→ What you are asked to do: For every record, give an exact copy that has no pictures in it.

(Records from a dataset)
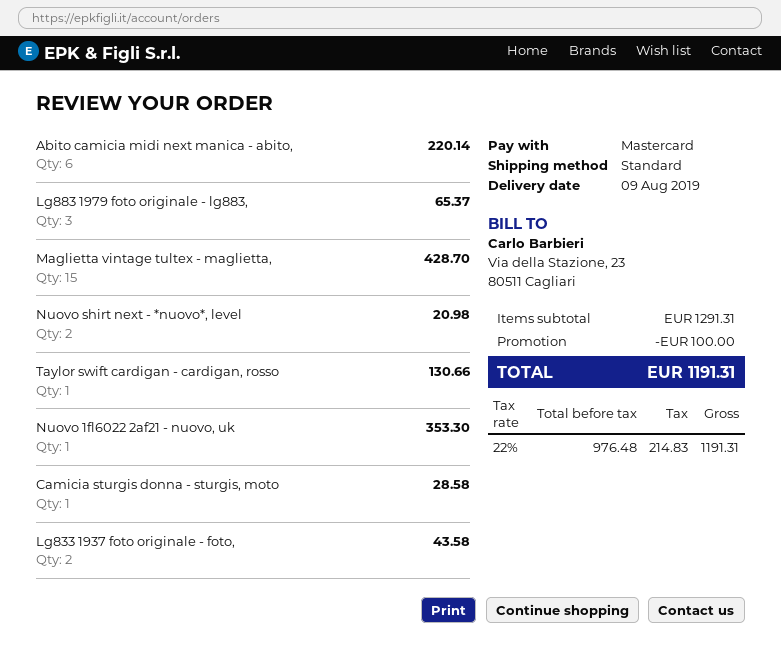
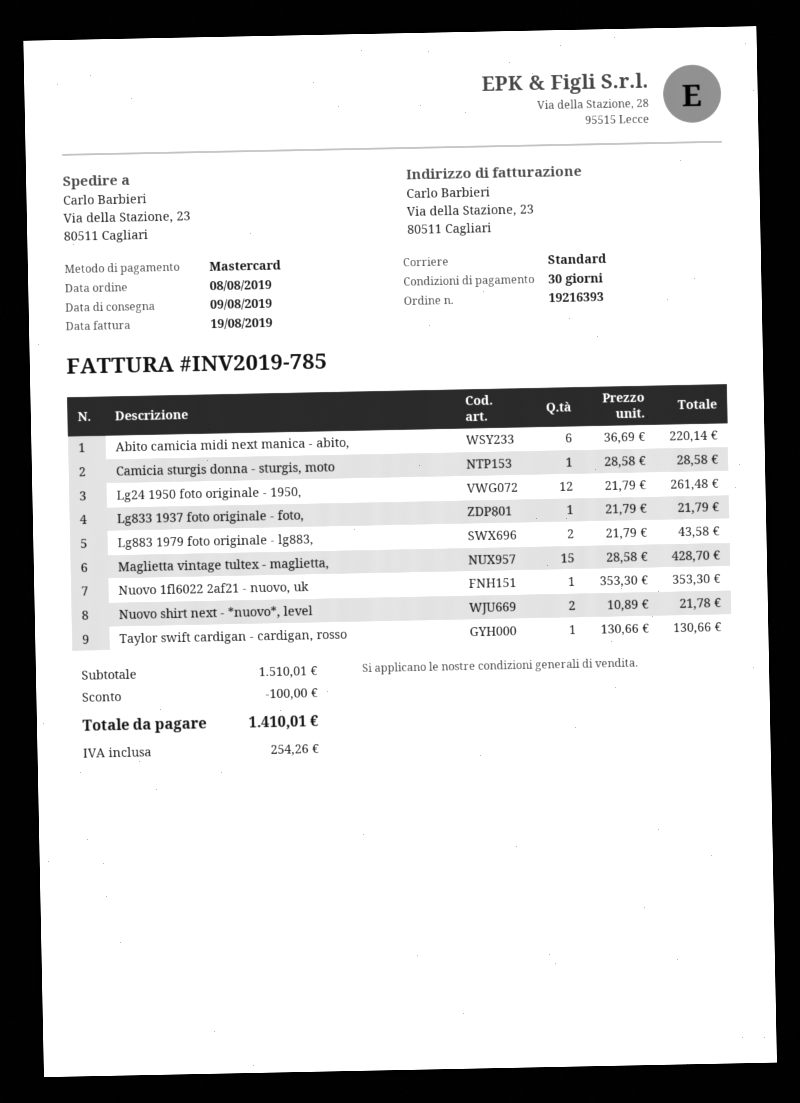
Lg883 1979 foto originale - lg883,: 3 for 65.37 -> 2 for 43.58
Nuovo shirt next - *nuovo*, level: 2 for 20.98 -> 2 for 21.78
Lg833 1937 foto originale - foto,: 2 for 43.58 -> 1 for 21.79
Lg24 1950 foto originale - 1950,: none -> 12 for 261.48
subtotal: 1291.31 -> 1510.01
tax: 214.83 -> 254.26
total: 1191.31 -> 1410.01

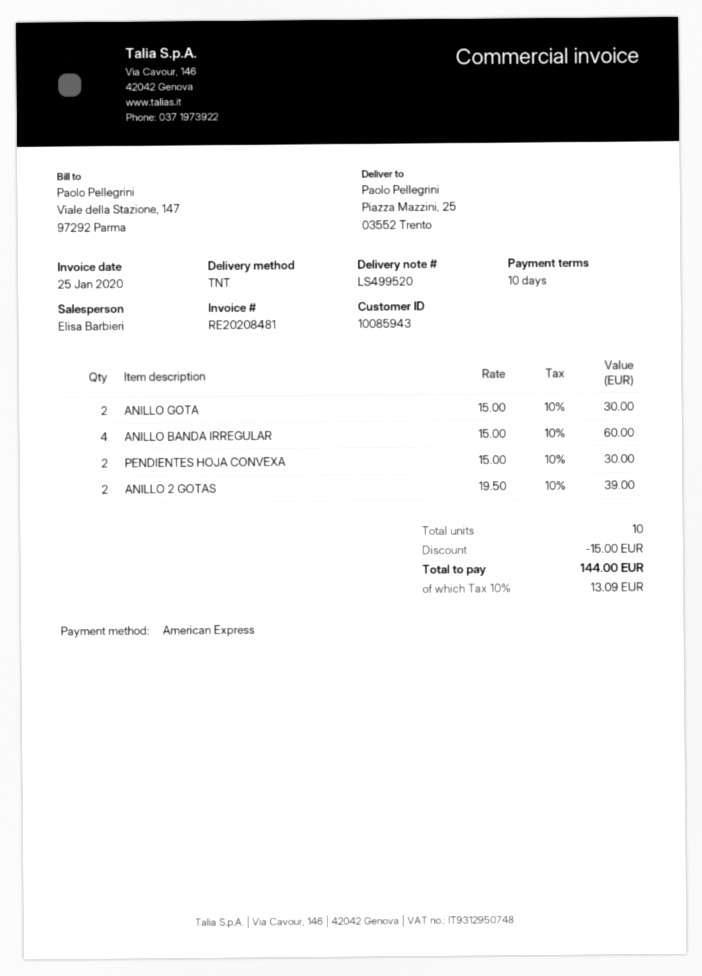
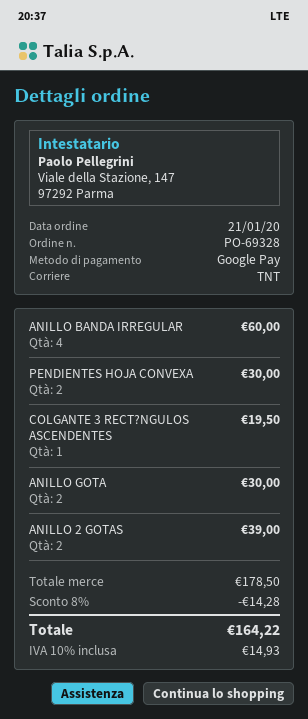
payment method: American Express -> Google Pay
COLGANTE 3 RECT?NGULOS ASCENDENTES: none -> 1 for 19.50
discount: 15.00 -> 14.28
tax: 10% = 13.09 -> 10% = 14.93
total: 144.00 -> 164.22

→ Response:
Lg883 1979 foto originale - lg883,: 3 for 65.37 -> 2 for 43.58
Nuovo shirt next - *nuovo*, level: 2 for 20.98 -> 2 for 21.78
Lg833 1937 foto originale - foto,: 2 for 43.58 -> 1 for 21.79
Lg24 1950 foto originale - 1950,: none -> 12 for 261.48
subtotal: 1291.31 -> 1510.01
tax: 214.83 -> 254.26
total: 1191.31 -> 1410.01

payment method: American Express -> Google Pay
COLGANTE 3 RECT?NGULOS ASCENDENTES: none -> 1 for 19.50
discount: 15.00 -> 14.28
tax: 10% = 13.09 -> 10% = 14.93
total: 144.00 -> 164.22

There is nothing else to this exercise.